• **Exercise**:
Line by line, check the data for the string "uomo" and state how many lines have it, nothing more.
* * *
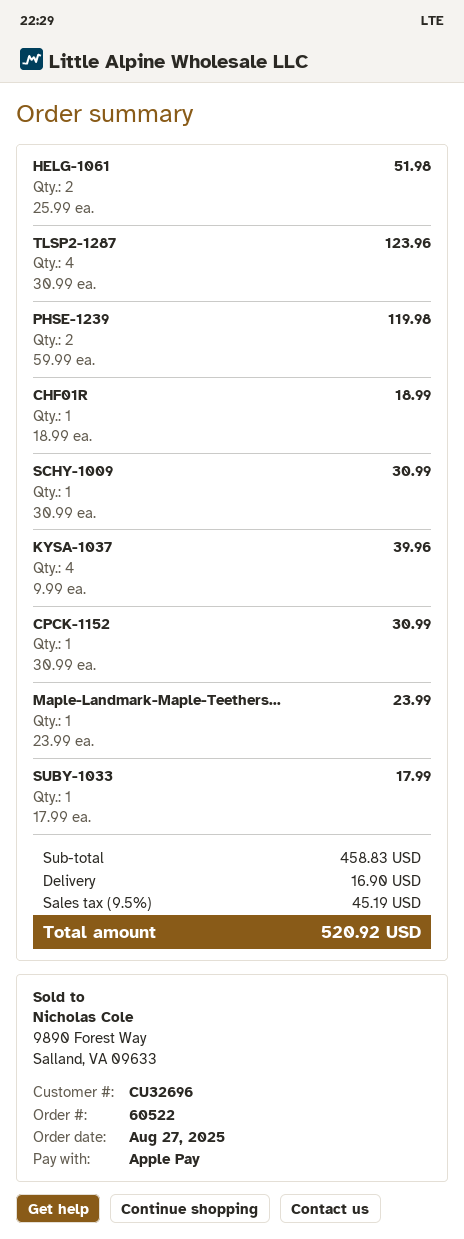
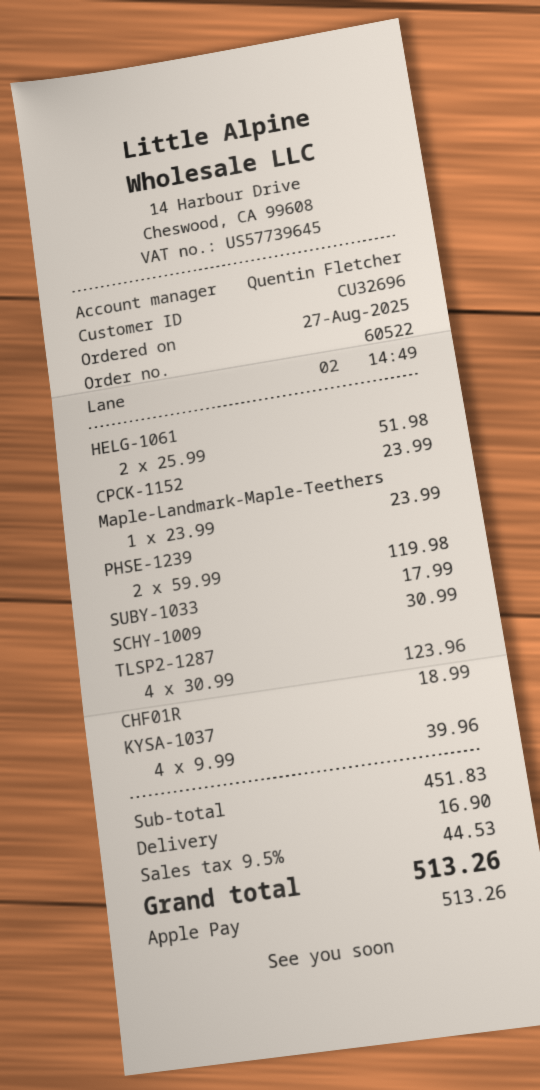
CPCK-1152: 1 x 30.99 = 30.99 -> 1 x 23.99 = 23.99
subtotal: 458.83 -> 451.83
tax: 9.5% = 45.19 -> 9.5% = 44.53
total: 520.92 -> 513.26

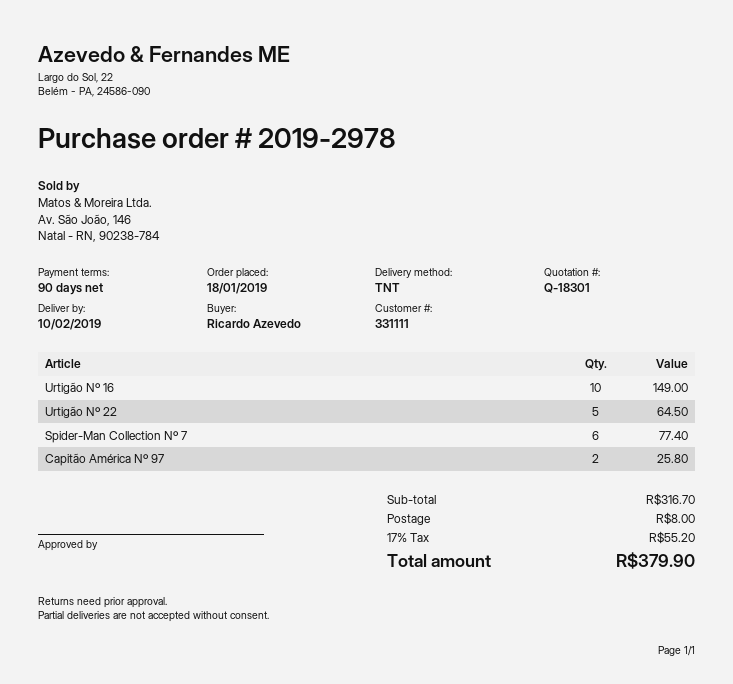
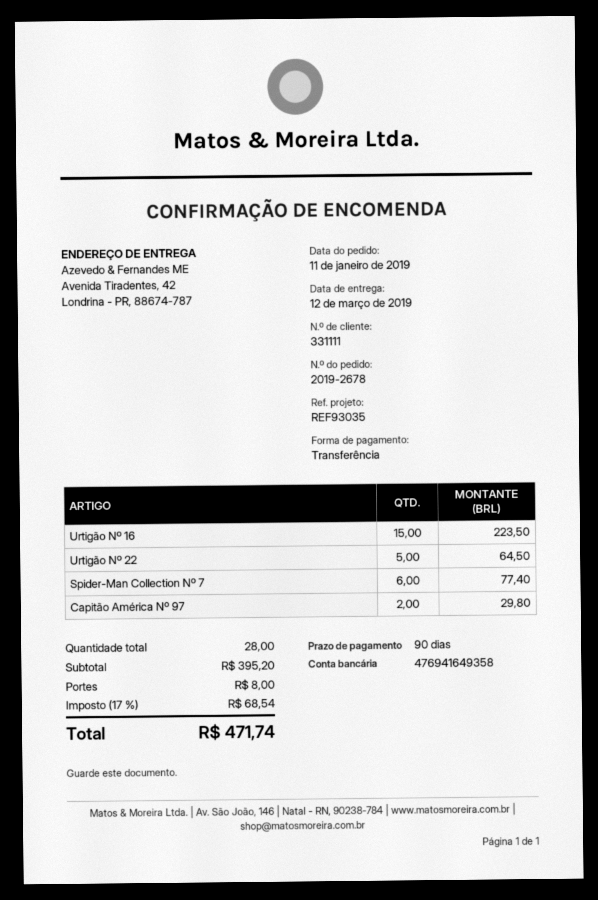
order number: 2019-2978 -> 2019-2678
order date: 2019-01-18 -> 2019-01-11
delivery date: 2019-02-10 -> 2019-03-12
Urtigão Nº 16: 10 for 149.00 -> 15 for 223.50
Capitão América Nº 97: 2 for 25.80 -> 2 for 29.80
subtotal: 316.70 -> 395.20
tax: 17% = 55.20 -> 17% = 68.54
total: 379.90 -> 471.74

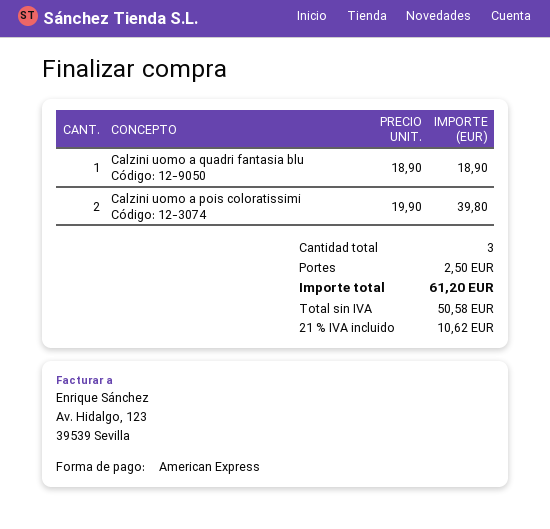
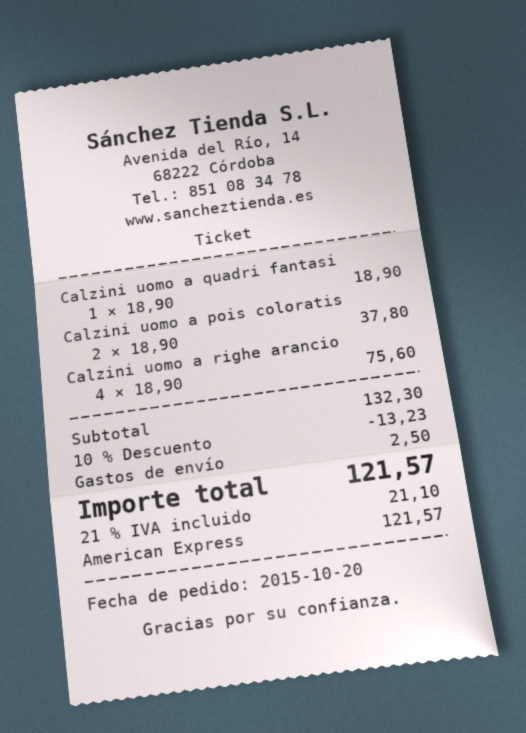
Calzini uomo a pois coloratissimi: 2 x 19.90 = 39.80 -> 2 x 18.90 = 37.80
Calzini uomo a righe arancio: none -> 4 x 18.90 = 75.60
discount: none -> 10% = 13.23
tax: 21% = 10.62 -> 21% = 21.10
total: 61.20 -> 121.57

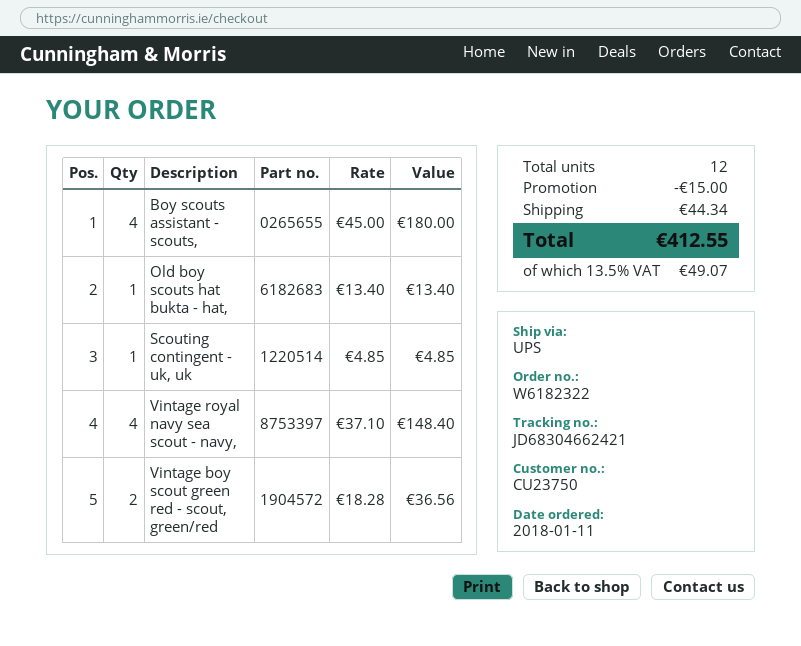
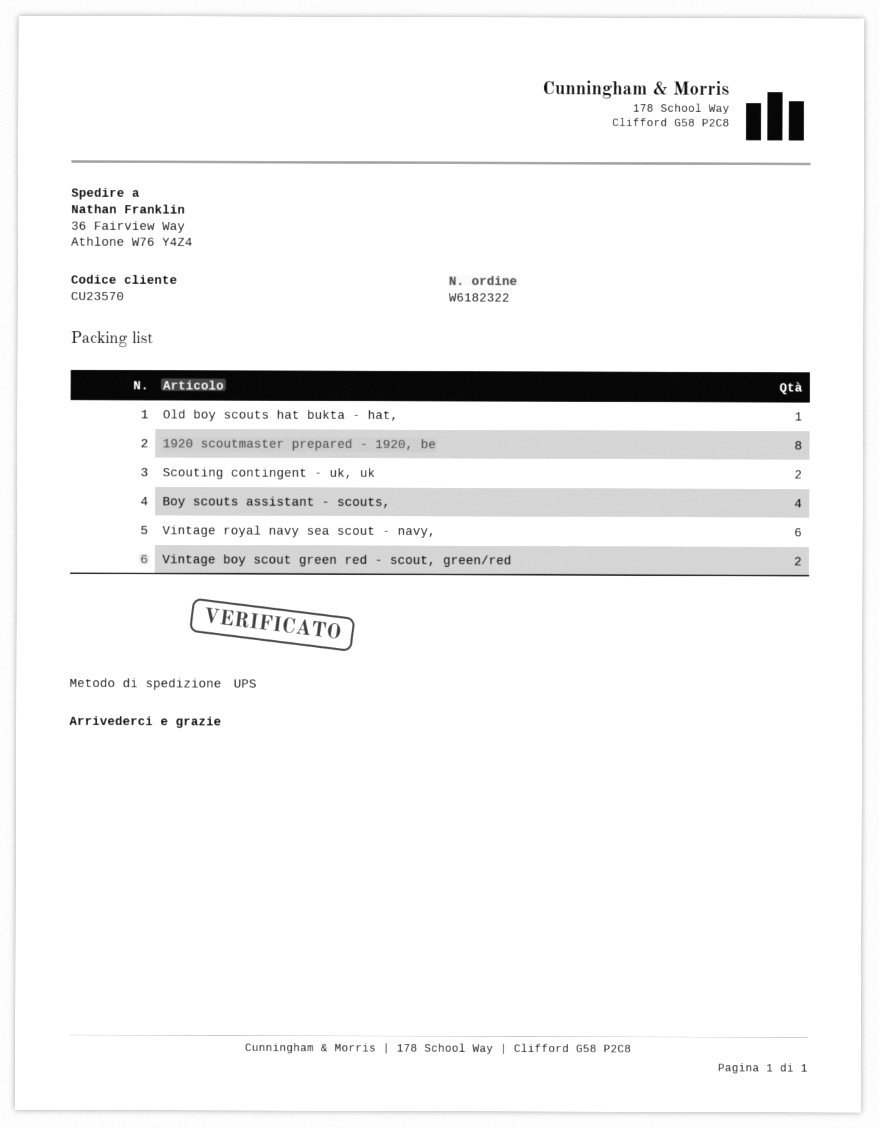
customer number: CU23750 -> CU23570
Scouting contingent - uk, uk: 1 -> 2
Vintage royal navy sea scout - navy,: 4 -> 6
1920 scoutmaster prepared - 1920, be: none -> 8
* * *
• **Result of this exercise**:
2